* AIM OF THE EXERCISE: Since only part of the material below is wanted, output exactly the lines from the one with "color: #14b8a6 ->" up to and including the one with "text: 2021/7/07 ->".

* AVAILABLE DATA:
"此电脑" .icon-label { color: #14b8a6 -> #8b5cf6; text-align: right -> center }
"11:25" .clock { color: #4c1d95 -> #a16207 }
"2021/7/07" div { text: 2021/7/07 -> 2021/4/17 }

---

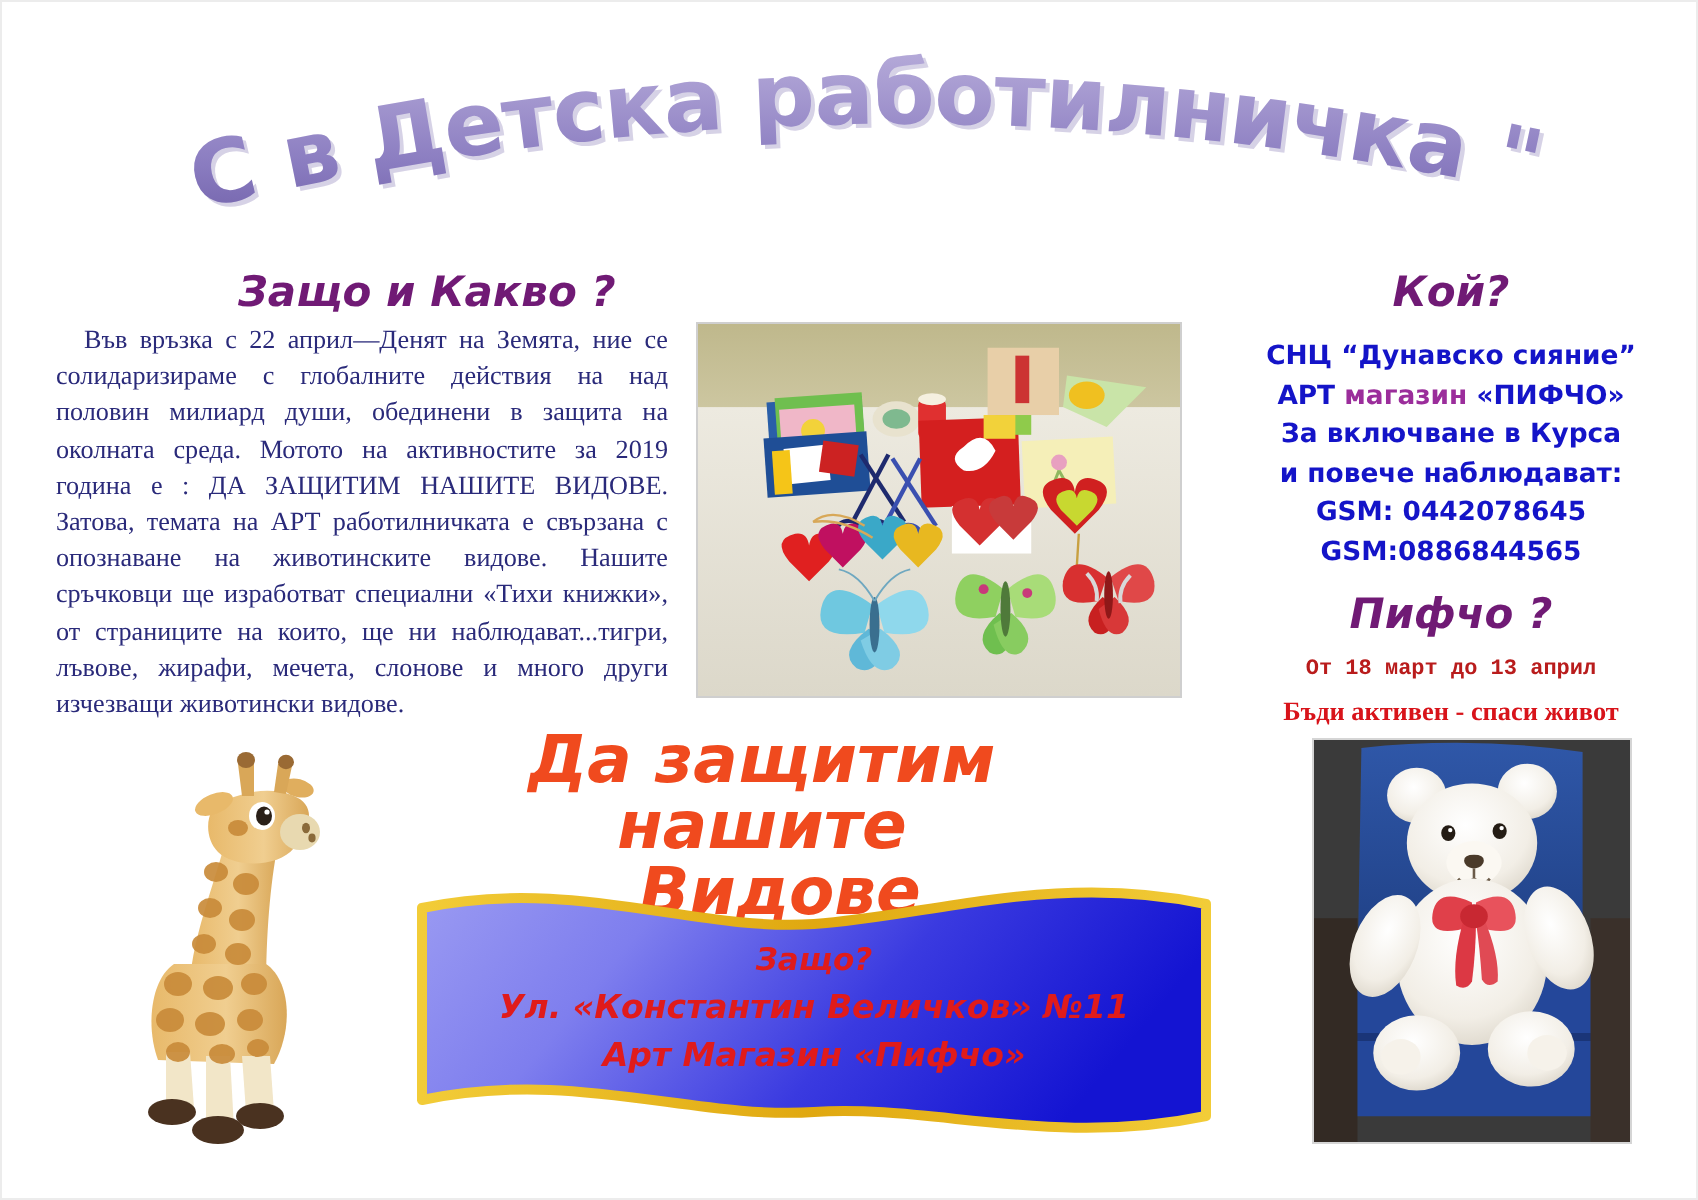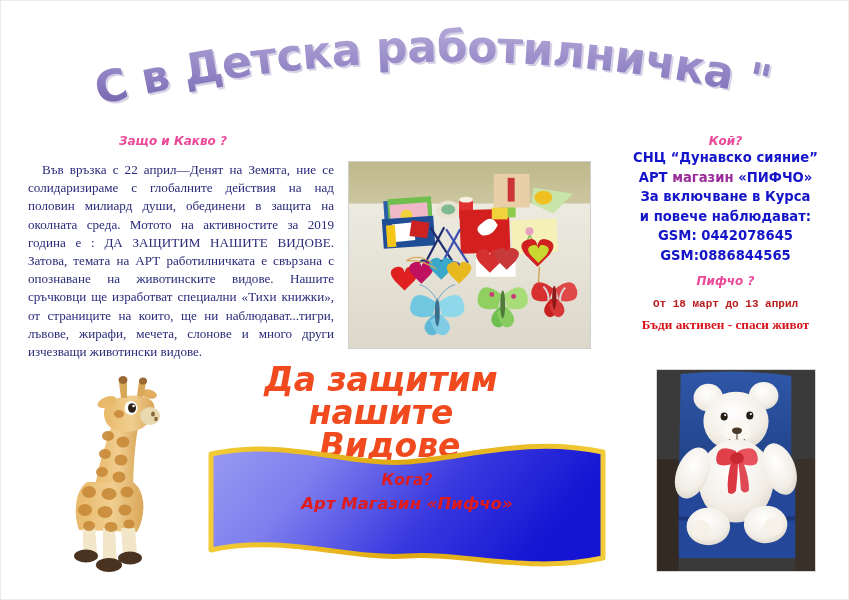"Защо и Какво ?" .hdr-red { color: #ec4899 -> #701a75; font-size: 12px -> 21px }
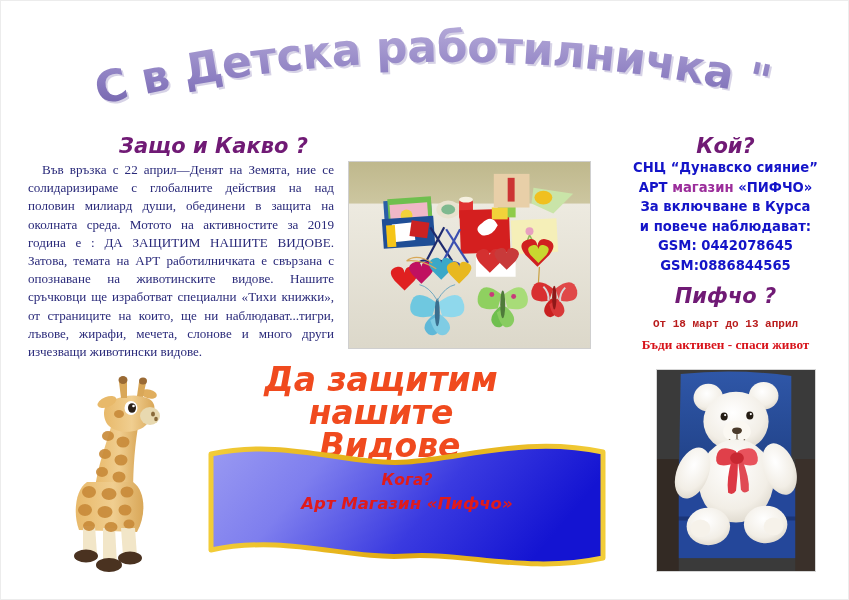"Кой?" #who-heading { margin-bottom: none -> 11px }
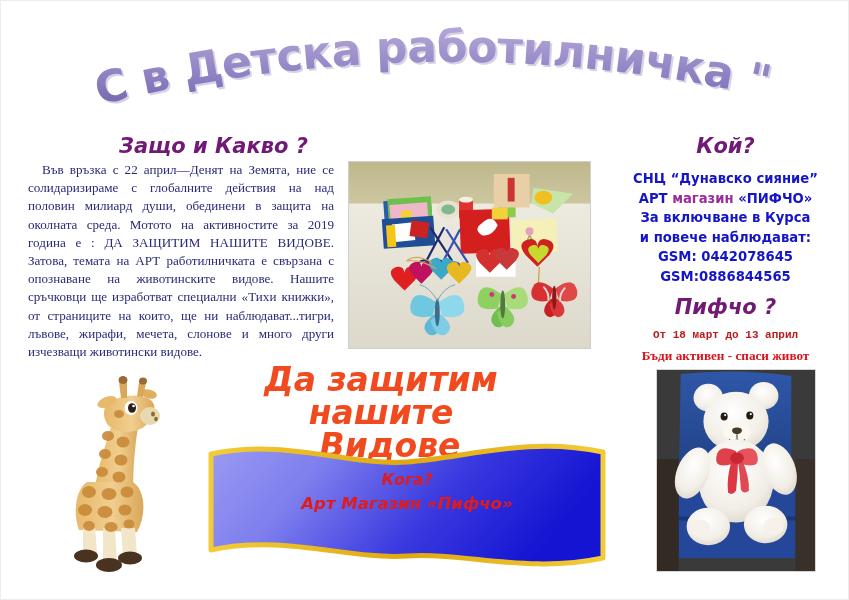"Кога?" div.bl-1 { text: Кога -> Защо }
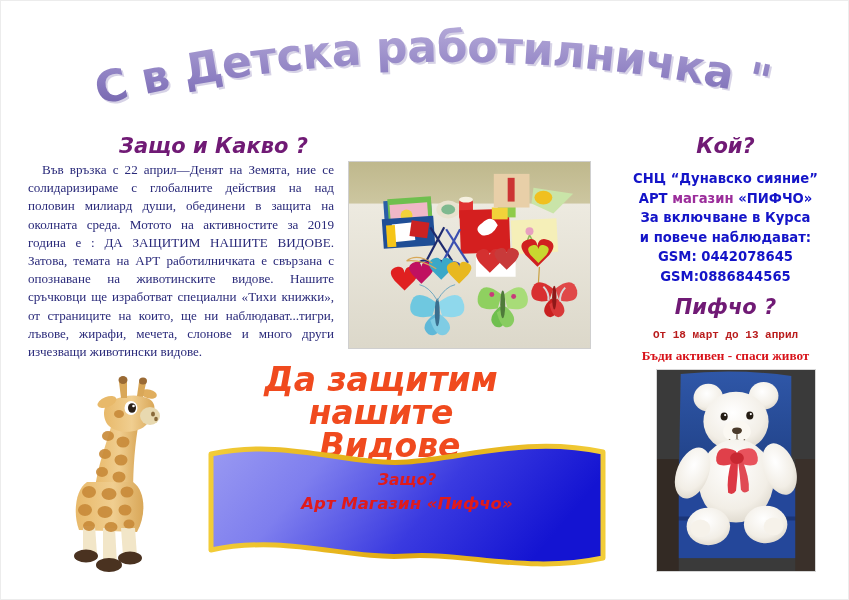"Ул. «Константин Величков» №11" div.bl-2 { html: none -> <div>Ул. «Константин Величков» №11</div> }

* REPLY:
"此电脑" .icon-label { color: #14b8a6 -> #8b5cf6; text-align: right -> center }
"11:25" .clock { color: #4c1d95 -> #a16207 }
"2021/7/07" div { text: 2021/7/07 -> 2021/4/17 }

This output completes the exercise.